» **Information shown**
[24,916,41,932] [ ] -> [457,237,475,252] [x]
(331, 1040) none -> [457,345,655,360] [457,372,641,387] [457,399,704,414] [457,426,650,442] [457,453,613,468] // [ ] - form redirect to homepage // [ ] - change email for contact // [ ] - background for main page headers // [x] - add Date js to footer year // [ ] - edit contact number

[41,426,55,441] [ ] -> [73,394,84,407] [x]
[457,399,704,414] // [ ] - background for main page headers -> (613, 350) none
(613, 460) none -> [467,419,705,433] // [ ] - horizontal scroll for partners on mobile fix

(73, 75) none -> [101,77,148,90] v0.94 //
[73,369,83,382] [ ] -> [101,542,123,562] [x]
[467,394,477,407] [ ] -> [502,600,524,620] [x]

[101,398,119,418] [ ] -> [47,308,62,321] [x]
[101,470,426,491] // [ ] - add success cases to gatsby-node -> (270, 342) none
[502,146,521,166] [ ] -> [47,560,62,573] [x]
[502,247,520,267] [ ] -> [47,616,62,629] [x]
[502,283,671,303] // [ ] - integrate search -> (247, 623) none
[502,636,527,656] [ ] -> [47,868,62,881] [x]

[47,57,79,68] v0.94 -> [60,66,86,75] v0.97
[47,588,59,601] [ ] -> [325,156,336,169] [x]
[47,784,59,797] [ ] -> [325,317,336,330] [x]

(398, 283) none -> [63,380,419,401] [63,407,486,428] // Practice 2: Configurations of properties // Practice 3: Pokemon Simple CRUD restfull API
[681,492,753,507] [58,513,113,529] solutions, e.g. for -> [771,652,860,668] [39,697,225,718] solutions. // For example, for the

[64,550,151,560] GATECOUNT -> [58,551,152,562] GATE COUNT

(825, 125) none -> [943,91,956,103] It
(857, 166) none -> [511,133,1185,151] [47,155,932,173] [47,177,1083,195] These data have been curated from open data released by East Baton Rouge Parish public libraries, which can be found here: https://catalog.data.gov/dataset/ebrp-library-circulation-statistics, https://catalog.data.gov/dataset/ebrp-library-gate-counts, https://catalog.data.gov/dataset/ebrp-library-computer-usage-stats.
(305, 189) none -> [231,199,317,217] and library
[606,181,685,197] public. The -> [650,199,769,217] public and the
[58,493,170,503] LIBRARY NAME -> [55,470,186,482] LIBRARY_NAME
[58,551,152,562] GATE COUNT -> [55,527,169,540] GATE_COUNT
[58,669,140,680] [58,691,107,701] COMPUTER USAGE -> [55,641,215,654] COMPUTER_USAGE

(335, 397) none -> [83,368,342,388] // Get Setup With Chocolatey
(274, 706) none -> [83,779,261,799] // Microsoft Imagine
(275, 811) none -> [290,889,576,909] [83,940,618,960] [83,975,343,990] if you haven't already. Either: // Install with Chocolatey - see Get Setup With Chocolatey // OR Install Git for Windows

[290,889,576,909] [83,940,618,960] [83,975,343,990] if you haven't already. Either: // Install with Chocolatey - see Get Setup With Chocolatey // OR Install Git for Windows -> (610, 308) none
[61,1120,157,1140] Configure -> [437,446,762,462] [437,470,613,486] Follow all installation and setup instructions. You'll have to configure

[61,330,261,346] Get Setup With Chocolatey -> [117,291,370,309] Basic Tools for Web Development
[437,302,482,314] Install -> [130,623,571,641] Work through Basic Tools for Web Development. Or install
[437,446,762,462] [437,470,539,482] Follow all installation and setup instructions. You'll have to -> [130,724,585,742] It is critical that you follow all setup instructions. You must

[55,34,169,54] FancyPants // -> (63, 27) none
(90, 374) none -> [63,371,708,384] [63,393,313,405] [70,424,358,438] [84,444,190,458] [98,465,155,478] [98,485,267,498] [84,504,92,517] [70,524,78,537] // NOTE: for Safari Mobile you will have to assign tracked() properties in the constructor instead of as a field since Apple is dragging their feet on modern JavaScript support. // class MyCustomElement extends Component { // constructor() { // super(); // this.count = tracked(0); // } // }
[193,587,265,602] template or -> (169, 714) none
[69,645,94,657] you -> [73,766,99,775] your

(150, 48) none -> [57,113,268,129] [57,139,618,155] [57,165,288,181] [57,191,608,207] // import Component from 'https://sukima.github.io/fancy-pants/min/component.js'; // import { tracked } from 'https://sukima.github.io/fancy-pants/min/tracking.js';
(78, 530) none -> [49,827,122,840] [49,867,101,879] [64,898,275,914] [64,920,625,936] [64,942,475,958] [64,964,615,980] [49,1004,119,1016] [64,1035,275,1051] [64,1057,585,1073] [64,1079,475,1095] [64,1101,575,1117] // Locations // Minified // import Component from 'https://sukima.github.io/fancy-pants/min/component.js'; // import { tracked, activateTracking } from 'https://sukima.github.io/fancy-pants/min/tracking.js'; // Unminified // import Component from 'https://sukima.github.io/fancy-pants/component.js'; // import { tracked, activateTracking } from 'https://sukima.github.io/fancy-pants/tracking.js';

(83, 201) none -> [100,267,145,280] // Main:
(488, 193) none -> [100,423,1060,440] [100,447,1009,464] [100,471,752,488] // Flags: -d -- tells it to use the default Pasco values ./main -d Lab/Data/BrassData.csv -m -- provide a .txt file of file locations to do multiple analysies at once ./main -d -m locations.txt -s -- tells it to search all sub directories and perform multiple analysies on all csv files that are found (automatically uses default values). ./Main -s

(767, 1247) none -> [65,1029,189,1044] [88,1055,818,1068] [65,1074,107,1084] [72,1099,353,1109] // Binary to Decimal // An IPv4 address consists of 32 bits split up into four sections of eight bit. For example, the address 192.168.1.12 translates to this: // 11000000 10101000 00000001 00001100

» **The problem**
Copy each line holding the word "Basic" from the listing above.

» **Expected answer**
[61,330,261,346] Get Setup With Chocolatey -> [117,291,370,309] Basic Tools for Web Development
[437,302,482,314] Install -> [130,623,571,641] Work through Basic Tools for Web Development. Or install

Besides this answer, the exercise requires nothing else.